(Edit difference data)
+--

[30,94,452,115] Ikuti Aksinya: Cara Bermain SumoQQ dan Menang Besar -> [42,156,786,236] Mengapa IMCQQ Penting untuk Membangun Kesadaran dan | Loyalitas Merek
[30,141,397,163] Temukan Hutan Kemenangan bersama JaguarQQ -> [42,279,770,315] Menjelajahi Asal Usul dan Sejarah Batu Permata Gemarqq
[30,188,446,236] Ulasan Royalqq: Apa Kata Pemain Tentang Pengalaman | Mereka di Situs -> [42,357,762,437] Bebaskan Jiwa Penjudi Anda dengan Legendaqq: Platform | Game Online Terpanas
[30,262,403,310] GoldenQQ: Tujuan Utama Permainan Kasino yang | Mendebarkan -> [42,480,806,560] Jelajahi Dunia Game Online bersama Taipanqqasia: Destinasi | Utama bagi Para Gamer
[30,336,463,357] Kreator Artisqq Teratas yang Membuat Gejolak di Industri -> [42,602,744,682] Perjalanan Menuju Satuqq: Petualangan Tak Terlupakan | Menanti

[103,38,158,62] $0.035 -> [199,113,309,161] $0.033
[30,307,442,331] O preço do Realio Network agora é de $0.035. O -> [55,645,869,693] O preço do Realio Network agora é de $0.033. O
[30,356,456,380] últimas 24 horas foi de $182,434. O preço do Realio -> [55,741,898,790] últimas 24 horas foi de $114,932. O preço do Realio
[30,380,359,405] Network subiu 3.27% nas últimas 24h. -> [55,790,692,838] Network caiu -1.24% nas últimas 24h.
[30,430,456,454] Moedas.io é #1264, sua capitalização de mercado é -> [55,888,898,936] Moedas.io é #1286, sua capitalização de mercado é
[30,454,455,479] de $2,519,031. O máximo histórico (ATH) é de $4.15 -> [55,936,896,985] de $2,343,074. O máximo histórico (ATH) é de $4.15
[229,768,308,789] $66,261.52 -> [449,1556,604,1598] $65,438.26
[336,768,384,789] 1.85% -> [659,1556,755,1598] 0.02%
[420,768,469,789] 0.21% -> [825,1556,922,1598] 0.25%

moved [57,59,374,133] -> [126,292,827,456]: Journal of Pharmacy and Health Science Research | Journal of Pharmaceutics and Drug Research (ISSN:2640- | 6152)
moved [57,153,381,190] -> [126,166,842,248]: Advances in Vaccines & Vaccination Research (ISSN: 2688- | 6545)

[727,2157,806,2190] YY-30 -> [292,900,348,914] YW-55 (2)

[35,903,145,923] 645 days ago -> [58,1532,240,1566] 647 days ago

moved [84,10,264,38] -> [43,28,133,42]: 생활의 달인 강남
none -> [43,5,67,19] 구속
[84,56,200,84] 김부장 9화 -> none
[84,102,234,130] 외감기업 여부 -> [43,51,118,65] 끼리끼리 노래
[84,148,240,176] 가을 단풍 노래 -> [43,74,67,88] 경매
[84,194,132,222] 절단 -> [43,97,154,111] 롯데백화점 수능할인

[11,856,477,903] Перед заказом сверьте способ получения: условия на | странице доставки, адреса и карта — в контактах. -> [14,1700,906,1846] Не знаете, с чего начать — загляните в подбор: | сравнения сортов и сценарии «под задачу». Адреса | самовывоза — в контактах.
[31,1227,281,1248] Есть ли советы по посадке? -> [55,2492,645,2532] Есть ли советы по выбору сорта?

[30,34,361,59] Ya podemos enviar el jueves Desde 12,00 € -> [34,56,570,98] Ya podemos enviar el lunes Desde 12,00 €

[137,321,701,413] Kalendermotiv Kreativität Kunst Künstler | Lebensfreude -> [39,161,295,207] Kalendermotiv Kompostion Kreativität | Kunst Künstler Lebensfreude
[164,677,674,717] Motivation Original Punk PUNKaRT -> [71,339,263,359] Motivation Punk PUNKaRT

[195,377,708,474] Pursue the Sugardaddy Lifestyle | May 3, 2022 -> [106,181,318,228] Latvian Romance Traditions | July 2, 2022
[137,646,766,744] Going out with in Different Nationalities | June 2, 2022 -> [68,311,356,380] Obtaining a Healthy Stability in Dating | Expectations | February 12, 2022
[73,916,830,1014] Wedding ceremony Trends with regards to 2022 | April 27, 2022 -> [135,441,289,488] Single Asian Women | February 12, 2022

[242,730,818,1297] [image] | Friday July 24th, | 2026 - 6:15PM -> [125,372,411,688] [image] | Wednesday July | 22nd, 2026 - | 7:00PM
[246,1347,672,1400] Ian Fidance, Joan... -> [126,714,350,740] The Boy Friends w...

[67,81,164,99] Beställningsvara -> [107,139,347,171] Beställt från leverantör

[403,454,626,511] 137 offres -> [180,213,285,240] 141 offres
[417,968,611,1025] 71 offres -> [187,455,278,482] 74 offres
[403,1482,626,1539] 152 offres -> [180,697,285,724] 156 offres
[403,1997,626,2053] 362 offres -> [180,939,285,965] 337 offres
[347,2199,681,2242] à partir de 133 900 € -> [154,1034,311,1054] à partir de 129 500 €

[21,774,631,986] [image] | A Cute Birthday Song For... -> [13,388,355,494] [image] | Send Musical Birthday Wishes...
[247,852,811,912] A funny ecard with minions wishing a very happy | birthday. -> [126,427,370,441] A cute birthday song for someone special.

+--

# [TO DO]
Your answer must be a single number: the count of lines in the records that hold the word "Online".

# [REPLY TO THE TASK]
2